Diabetic macular edema is a sight-threatening eye disease that occurs in people with diabetes in which fluid leaks into the macula, the center part of the retina where sharp, straight-forward vision occurs. The fluid makes the macula swell, causing vision to blur.
"All patients with diabetes are at risk of developing diabetic macular edema," Dr. Renata Albrecht of the FDA's Center for Drug Evaluation and Research said in a statement.
Two clinical studies involving 759 patients randomly assigned to receive monthly injections of Lucentis at 0.3 milligrams or 0.5 mg, or no injections during the first 24 months of the studies. After 24 months, all patients received monthly Lucentis either at 0.3 mg or 0.5 mg, Albrecht said.
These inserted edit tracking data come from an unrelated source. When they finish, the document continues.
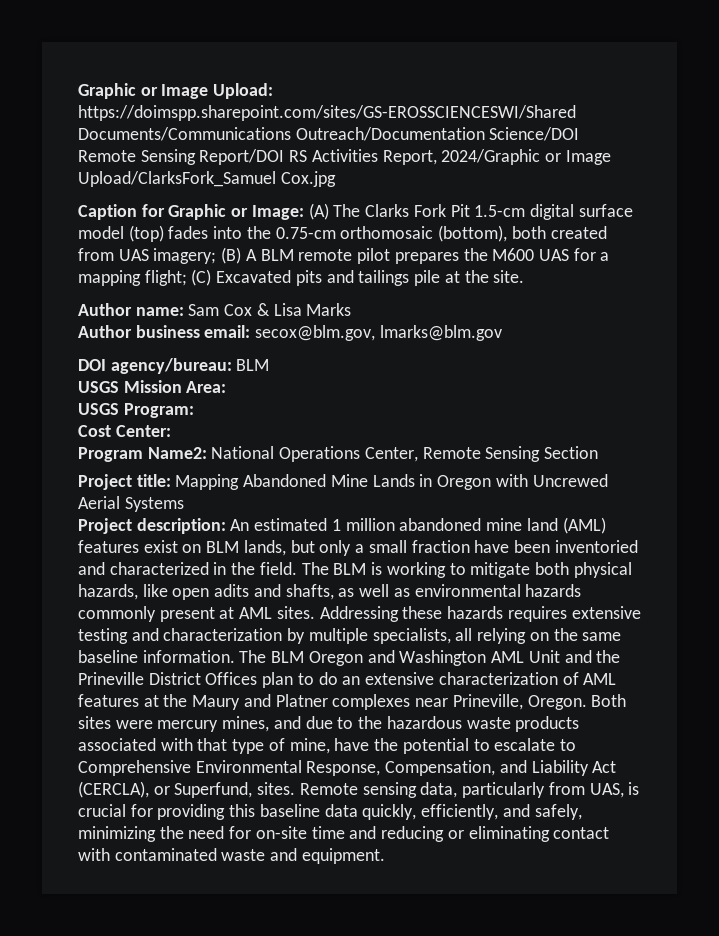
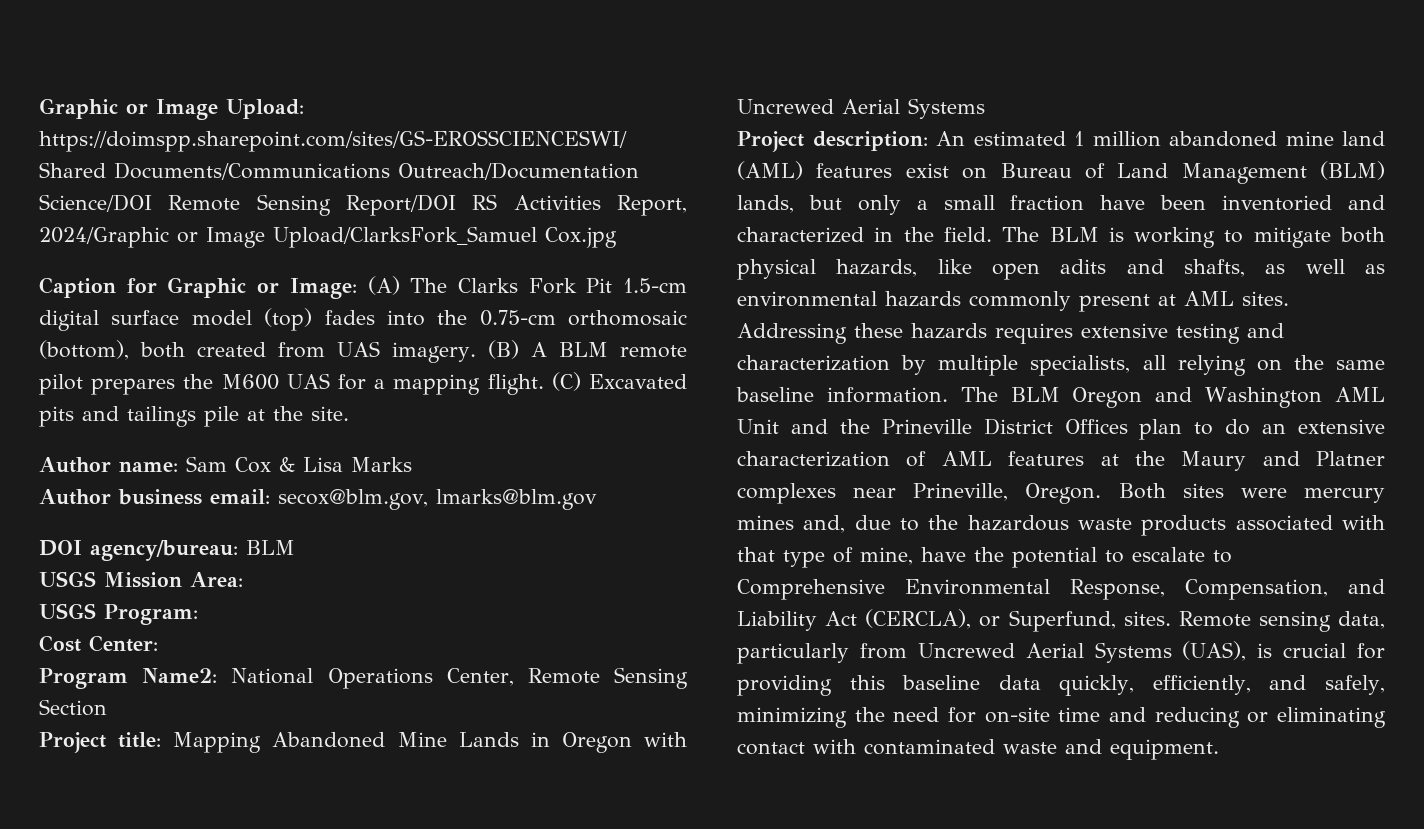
- Caption for Graphic or Image: (A) The Clarks Fork Pit 1.5-cm digital surface model (top) fades into the 0.75-cm orthomosaic (bottom), both created from UAS imagery; (B) A BLM remote pilot prepares the M600 UAS for a mapping flight; (C) Excavated pits and tailings pile at the site.
+ Caption for Graphic or Image: (A) The Clarks Fork Pit 1.5-cm digital surface model (top) fades into the 0.75-cm orthomosaic (bottom), both created from UAS imagery. (B) A BLM remote pilot prepares the M600 UAS for a mapping flight. (C) Excavated pits and tailings pile at the site.
- Project description: An estimated 1 million abandoned mine land (AML) features exist on BLM lands, but only a small fraction have been inventoried and characterized in the field.
+ Project description: An estimated 1 million abandoned mine land (AML) features exist on Bureau of Land Management (BLM) lands, but only a small fraction have been inventoried and characterized in the field.
- Both sites were mercury mines, and due to the hazardous waste products associated with that type of mine, have the potential to escalate to Comprehensive Environmental Response, Compensation, and Liability Act (CERCLA), or Superfund, sites.
+ Both sites were mercury mines and, due to the hazardous waste products associated with that type of mine, have the potential to escalate to Comprehensive Environmental Response, Compensation, and Liability Act (CERCLA), or Superfund, sites.
- Remote sensing data, particularly from UAS, is crucial for providing this baseline data quickly, efficiently, and safely, minimizing the need for on-site time and reducing or eliminating contact with contaminated waste and equipment.
+ Remote sensing data, particularly from Uncrewed Aerial Systems (UAS), is crucial for providing this baseline data quickly, efficiently, and safely, minimizing the need for on-site time and reducing or eliminating contact with contaminated waste and equipment.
The studies measured the number of patients who gained vision, as measured on an eye chart. Results showed that between 34 percent and 45 percent of those treated with monthly Lucentis -- ranibizumab injection -- 0.3 mg gained at least three lines of vision compared with 12 percent to 18 percent of those who did not receive an injection.
The most common side effects reported in patients treated with Lucentis include bleeding of the conjunctiva, the tissue that lines the inside of the eyelids and covers the white part of the eye; eye pain; floaters; and increased pressure inside the eye, Albrecht said.